Folks, we are approaching a Mega information clutter in the near future. There will be trillions of Web pages. People will have petabytes (quadrillions of bytes) of information on their local computers, and it will look like the biggest mess ever piled up in the history of human civilizations. A big portion of this information is junk, irrelevant, accidental and bad quality.

It is like we are building cities without any sewer, gutter, garbage collection, or sanitation systems.

Junk email filters or virus programs, meanwhile, actually encourage more information pollution by giving us a false sense of orderliness. It is analogous to recycling aluminum cans. Recycling makes consumers feel good about purchasing more of them, and we’re seeing a boom in “clean technology.” There is no “information cleaning” technology, however. Never has been, and never will be.

Our last hope is the “finding” technologies – namely, the search engines. The mess will still be there, just with better search engines we might be able to steer around the garbage. Therefore, the critical question is how much better the search engines should get to save the day?

To be able to answer this question in general principles, we can postulate that a search engine must understand what is going on, which requires algorithms capable of understanding content. This is what experts in the search field have called* Semantic Search Technology (SST). I like the abbreviation SST, it sounds like a wake-up whisper! Some reading material related to SST can be found at It would not merely understand the meaning of words and sentences, but would also assess its relevancy, accuracy and so on. Right now, it is an ideal. More in a sec.

This is to be distinguished from the so-called “Semantic Web,” which refers to
technology that allows us to understand the meaning of content. It is somewhat less ambitious. It is widely heralded today. But what about information pollution? Belief in the semantic web assumes people posting articles on the Web will be so nice and educated to follow the “mysteriously unified” standards of semantic structuring. And it only applies to Web documents, not to those on your hard drive. Obviously, this view is too optimistic and idealistic. The Semantic Web is a document formatting idea, whereas the SST is a computer algorithm that does not rely on people’s best behavior while generating new documents.

So let’s stay with SST.

When SST is implemented properly and content detection capability reaches satisfactory levels, search engines will be able to sift through massive data and pull out relevant answers on a consistent basis. To the end user, the garbage (or unrelated content) will be invisible during the search. And once it is invisible, information pollution will remain a dormant disease. Accordingly, mastering SST seems to be the only straight line to tackle the information pollution problem, or better put – to steer around it.

Although there is a substantial amount of academic research, the current state of SST in the application field is at infancy. There is a good chance however, to see significant advances in Web search in the next couple of years as I have mentioned in my earlier blog posting.

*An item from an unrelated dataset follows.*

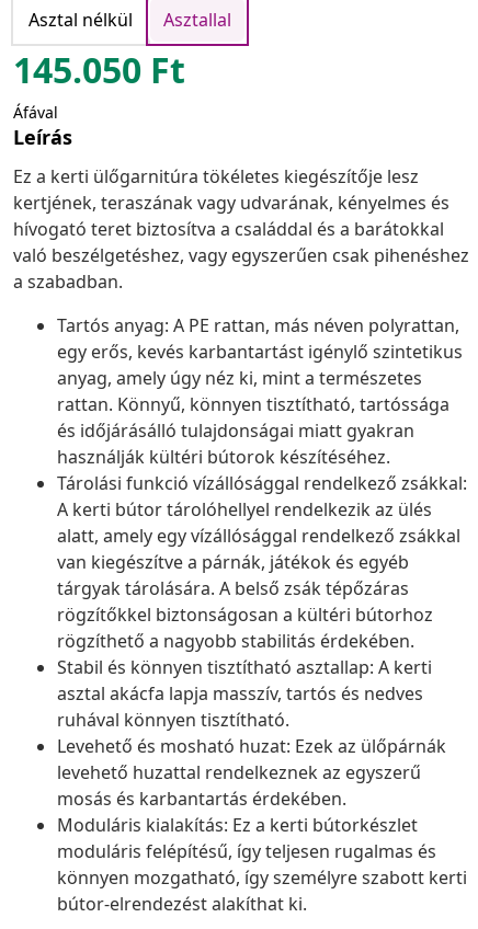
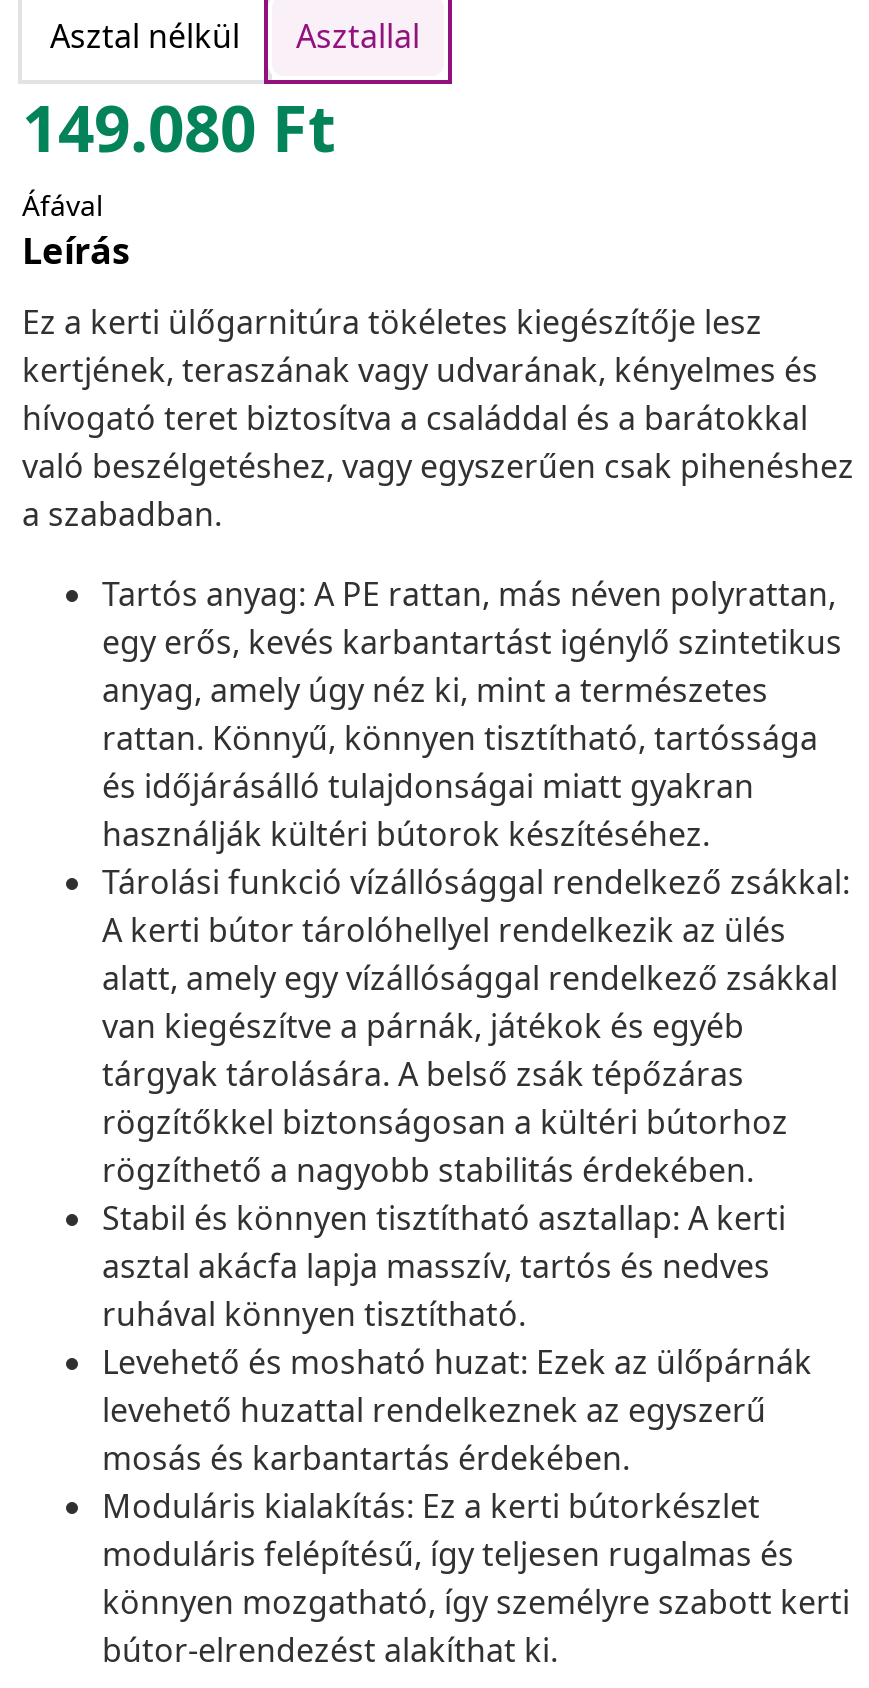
[13,46,185,93] 145.050 Ft -> [22,84,336,170] 149.080 Ft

Information pollution strives in sub-optimal environments. It is either created out of carelessness, or produced by people who have a certain expectation of return, banking on the leakages in this sub-optimal environment (See Dr. Jakob Nielsen’s earlier postings). Junk email, for example, has a tiny return, yet still a viable advertising strategy because some people still read it. But if you erase that tiny return with new technology, then the junk producers will eventually go out of business or lose interest.

Similarly, if SST makes it impossible for bad-quality information to rank high in search engines, then the bad-quality information producers will eventually get discouraged. Nevertheless, this requires a period of consistency with a proven SST implementation industry wide.

The challenges ahead are sizable but can be met step-by-step. Among them, the most important challenge is to have the vision to build search engines from ground-up, inventing new infrastructures and middleware to sustain scalable semantic computations. A patch job over the existing technologies will most likely suffer from their inherent limitations.

The other positive development to reduce information pollution is the natural evolution from “push” to “pull”. Before on-line advertising was invented, all promotions were on the “push” mode. Marketers carpet-bombed us with messages. After all, if someone is sending you an email about “balding in aging men” and you fit this definition, then it may not be a junk email for you. Thus, destination accuracy is also what makes junk a success.

With on-line advertising, you are exposed to ads according to your query, or the page content. This is the “pull” mode. You may still get an ad related to “balding in aging men” for your query of “bald eagles” today. But this can be fixed via SST in the short run.

Once the promoters, spammers, and no-credibility content are taken out of the pollution equation by SST, then semantic search may save the day. But the subject of information pollution actually goes deeper than that. Like a credible content source that says “There are WMD in Iraq”… How do you filter that?